Forms from a Marriage: On 'The Poet and The Architect'
Madeline Beach Carey
22. de novembre 2022
One of Christine Stewart-Nuñez's poems in the book is about Big Red, "a rectangular, International Style icon in the [Chicago] skyline" that was the sight of tragedy in 1999. (Photo: (vincent desjardins), cropped from the original at Flickr)
Poet Christine Stewart-Nuñez is the author of numerous poetry collections and a professor at University of Manitoba. Her work explores women’s lives and art practices, as well as the body in relationship to public space. Madeline Beach Carey reviews The Poet and the Architect, published last year by Terrapin Books.
I read Christine Stewart-Nuñez’s 2021 book The Poet and the Architect just a few months after giving birth to my first child, so I experienced the poems in a haze of new motherhood, during which the harshness of the city and the built environment — the tiny elevators and crowded streets, the hostile architecture of the urban center — became suddenly, constantly apparent. In those early, heady days, the difference between public and private too felt suddenly vast and huge. I felt so vulnerable outside my apartment, so easily betrayed by buildings and sidewalks, so ill at ease with infrastructure.
In this collection Stewart-Nuñez explores building buildings and family life together in a way that feels simple, neat and clean, but is of course extraordinarily complex and oftentimes messy. She includes the domestic, and dare I say the feminine, as part of the built environment in a way that feels like pure alchemy.
These poems speak of marriage, of love at first sight, and then of love later on, after many years, after childbirth and the dull days of child rearing. At first glance the book seems to be a love letter to her husband, the architect in the title. But the poet is also exploring form, constantly, and radically, playing with structure on the page, and therefore echoing in the lyric the work of her partner. This book works as a love song to both her husband as an individual, but also to his profession — that of the architect. Perhaps only a poet of Stewart-Nuñez’s ambition could give us such a portrait, at once personal and universal.
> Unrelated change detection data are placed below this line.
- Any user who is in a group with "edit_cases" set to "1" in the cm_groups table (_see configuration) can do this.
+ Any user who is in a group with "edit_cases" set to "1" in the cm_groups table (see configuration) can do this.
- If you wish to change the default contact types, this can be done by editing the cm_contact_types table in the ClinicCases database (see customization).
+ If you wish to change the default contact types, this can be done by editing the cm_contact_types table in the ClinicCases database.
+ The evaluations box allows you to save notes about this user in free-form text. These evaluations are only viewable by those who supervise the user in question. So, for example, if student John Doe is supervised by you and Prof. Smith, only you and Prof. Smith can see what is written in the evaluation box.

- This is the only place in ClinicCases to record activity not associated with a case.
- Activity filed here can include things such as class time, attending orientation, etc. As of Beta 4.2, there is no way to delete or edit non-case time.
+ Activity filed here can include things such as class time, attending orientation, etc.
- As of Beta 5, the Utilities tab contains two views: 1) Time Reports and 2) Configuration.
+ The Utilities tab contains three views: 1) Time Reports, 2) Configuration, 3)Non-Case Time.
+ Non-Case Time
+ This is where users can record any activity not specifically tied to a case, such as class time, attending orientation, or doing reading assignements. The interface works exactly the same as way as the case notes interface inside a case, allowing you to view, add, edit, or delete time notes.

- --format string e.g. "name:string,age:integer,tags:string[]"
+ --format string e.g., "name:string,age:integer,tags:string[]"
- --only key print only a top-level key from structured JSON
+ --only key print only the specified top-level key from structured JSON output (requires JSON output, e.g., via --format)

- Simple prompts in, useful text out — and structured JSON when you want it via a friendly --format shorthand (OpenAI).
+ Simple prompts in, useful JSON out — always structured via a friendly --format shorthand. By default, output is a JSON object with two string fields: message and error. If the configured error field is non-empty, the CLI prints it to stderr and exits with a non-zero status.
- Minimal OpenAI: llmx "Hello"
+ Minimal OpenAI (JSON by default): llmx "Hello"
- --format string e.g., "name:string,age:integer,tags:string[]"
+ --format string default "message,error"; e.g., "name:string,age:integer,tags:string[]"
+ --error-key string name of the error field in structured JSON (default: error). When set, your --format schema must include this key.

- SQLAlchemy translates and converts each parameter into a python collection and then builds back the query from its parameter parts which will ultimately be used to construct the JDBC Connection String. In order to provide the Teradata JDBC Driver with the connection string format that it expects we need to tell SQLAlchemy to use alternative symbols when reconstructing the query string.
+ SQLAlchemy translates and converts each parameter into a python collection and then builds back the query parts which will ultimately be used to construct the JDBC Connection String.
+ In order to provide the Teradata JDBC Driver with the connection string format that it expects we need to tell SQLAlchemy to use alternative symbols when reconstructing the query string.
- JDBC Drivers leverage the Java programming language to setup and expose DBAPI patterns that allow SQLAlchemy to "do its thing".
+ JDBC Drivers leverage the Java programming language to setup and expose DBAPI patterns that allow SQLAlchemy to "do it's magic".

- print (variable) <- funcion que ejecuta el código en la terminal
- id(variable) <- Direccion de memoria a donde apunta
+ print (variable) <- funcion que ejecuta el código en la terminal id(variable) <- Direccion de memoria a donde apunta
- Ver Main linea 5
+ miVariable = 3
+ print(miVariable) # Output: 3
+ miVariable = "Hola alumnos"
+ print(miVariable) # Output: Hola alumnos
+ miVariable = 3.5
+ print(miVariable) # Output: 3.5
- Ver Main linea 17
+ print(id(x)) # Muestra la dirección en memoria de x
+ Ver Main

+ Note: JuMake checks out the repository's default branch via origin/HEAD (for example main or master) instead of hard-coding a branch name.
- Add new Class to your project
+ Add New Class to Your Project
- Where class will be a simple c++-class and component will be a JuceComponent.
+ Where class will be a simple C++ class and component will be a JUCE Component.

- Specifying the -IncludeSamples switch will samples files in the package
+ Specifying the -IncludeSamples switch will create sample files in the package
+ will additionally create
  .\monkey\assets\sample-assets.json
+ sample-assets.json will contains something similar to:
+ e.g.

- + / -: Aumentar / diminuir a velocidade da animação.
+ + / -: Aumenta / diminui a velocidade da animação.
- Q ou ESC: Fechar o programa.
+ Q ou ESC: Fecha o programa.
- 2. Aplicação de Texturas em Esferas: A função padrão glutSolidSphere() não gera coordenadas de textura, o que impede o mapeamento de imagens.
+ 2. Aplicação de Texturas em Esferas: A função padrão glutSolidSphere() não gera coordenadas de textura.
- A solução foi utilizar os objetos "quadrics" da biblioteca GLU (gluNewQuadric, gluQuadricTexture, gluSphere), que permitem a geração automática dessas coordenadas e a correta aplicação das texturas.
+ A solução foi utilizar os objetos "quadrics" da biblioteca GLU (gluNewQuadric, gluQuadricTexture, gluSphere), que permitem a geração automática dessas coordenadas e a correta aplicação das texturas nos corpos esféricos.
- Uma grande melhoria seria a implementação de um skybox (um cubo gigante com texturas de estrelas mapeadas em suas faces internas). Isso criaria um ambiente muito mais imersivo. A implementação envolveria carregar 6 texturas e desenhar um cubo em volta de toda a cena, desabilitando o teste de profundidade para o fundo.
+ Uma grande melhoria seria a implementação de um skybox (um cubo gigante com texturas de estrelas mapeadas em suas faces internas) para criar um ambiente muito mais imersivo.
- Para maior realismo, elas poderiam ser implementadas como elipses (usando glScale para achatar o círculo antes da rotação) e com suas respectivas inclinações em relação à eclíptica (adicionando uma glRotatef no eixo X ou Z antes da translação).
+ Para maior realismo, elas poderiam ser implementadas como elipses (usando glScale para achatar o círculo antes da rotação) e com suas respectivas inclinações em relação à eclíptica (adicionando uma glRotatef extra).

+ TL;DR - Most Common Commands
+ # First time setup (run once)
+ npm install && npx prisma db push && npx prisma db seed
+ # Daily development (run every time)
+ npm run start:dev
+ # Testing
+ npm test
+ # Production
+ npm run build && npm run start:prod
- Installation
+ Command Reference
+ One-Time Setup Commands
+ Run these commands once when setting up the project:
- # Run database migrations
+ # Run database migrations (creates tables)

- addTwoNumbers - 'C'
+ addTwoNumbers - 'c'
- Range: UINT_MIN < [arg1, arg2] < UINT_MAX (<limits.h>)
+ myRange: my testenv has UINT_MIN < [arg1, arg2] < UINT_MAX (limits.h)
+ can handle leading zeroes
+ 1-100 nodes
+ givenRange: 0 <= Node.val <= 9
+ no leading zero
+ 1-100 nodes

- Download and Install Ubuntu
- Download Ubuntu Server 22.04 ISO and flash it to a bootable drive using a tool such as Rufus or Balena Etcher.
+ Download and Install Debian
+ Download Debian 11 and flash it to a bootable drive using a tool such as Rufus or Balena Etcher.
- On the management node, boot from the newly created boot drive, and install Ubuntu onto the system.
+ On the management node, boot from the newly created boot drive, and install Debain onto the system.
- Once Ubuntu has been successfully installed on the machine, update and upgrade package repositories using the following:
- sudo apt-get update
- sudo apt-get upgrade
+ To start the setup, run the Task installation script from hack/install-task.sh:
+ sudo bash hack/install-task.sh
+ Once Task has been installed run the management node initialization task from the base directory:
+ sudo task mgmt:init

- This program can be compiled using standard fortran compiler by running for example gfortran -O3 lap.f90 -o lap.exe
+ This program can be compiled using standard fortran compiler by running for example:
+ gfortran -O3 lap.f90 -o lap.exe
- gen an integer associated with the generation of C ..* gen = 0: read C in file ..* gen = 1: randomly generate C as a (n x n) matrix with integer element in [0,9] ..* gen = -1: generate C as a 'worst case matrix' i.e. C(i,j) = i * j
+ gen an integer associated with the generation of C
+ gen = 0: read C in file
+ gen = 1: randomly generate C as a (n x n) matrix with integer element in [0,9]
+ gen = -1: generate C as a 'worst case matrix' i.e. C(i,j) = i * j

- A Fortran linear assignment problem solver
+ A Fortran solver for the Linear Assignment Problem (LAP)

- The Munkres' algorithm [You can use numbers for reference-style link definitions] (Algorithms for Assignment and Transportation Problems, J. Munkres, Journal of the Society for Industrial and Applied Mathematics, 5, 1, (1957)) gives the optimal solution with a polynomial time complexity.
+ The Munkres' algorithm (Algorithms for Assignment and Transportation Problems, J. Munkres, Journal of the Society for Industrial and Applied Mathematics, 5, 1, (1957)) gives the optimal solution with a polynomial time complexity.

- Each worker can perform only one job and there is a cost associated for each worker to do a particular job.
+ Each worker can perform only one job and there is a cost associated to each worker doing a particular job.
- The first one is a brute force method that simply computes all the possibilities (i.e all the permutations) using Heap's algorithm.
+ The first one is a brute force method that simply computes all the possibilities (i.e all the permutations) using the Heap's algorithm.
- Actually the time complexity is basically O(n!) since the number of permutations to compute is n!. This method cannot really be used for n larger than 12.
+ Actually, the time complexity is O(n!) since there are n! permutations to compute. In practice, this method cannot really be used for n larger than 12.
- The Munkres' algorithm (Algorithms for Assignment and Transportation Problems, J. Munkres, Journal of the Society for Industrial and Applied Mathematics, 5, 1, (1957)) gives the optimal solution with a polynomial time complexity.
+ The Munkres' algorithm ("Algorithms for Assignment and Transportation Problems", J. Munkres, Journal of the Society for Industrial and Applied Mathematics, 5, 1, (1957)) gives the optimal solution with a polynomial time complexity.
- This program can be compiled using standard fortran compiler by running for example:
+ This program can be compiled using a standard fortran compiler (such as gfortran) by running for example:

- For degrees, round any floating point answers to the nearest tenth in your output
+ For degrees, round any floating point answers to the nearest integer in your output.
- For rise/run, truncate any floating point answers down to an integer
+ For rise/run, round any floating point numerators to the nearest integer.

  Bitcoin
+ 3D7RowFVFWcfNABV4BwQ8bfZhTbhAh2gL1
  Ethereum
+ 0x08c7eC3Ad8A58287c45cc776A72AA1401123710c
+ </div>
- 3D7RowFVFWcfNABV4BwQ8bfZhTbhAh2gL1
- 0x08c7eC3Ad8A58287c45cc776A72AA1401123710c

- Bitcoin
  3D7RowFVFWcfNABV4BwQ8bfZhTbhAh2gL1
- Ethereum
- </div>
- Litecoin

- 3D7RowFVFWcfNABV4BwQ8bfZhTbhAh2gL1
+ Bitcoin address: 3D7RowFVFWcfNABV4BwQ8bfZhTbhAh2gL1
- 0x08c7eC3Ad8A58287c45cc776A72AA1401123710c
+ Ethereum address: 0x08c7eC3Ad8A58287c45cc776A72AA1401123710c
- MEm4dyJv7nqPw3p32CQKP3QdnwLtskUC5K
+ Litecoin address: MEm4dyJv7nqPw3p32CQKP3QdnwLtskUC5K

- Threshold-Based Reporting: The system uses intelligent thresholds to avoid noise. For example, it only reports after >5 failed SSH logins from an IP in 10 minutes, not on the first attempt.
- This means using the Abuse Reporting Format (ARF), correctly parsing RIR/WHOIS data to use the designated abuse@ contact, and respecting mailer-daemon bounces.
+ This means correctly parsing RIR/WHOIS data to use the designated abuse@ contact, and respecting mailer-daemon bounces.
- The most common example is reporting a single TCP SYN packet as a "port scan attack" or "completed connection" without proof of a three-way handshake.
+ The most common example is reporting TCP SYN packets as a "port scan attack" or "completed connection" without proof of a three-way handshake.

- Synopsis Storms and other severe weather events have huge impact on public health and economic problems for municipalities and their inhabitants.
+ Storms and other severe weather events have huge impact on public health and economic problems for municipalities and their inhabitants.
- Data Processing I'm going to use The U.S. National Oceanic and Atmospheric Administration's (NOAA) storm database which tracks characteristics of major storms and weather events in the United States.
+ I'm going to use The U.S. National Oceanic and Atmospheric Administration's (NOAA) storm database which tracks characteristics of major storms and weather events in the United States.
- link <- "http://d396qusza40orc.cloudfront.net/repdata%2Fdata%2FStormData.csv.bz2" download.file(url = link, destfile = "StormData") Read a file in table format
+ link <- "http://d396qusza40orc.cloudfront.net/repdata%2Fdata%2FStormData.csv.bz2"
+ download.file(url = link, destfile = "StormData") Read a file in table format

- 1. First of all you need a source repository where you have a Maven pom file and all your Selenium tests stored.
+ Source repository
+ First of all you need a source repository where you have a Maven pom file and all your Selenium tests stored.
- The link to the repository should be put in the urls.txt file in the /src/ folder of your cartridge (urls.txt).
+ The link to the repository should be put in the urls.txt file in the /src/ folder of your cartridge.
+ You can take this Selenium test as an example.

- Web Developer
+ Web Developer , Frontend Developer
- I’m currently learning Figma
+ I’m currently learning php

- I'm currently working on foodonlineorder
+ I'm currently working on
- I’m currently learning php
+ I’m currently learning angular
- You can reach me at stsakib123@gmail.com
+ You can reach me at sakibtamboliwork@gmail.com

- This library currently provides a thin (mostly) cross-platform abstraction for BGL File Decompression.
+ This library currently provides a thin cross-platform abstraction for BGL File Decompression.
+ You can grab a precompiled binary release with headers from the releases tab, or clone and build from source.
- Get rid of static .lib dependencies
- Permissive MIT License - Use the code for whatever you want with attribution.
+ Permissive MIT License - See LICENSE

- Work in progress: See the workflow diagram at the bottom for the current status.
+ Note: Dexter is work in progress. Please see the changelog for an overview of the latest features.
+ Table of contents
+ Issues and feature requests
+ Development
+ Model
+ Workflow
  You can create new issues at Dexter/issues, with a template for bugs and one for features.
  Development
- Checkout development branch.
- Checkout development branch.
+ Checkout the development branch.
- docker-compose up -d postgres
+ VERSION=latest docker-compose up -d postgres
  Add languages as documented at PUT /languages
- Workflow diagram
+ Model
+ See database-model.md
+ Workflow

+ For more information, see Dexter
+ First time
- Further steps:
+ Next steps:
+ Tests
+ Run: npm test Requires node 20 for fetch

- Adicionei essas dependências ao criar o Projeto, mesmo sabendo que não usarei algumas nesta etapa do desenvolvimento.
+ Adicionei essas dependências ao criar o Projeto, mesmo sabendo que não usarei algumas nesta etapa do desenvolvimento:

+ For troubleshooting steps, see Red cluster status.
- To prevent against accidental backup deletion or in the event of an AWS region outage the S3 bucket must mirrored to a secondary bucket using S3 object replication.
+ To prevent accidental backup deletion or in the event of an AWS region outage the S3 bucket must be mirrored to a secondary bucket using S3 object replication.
The book is structured in four parts, or what the author calls “rings.” From the first ring I found most intriguing the poem “He Said, She Said,” which includes these lines:
He said algebra.
She said alchemy.
He said lines, quadrilaterals, parallelograms, dodecagons.
She said curve.
[…]
He said grid, list, distance.
She said bridal, fire, wild
From the get-go, we see these two mirror images, the Janus head of a marriage: the cool one, the passionate other. This framing — the two hemispheres of the brain, the masculine and the feminine — seems ordinary enough, but the author makes it consistently interesting, even surprising and new.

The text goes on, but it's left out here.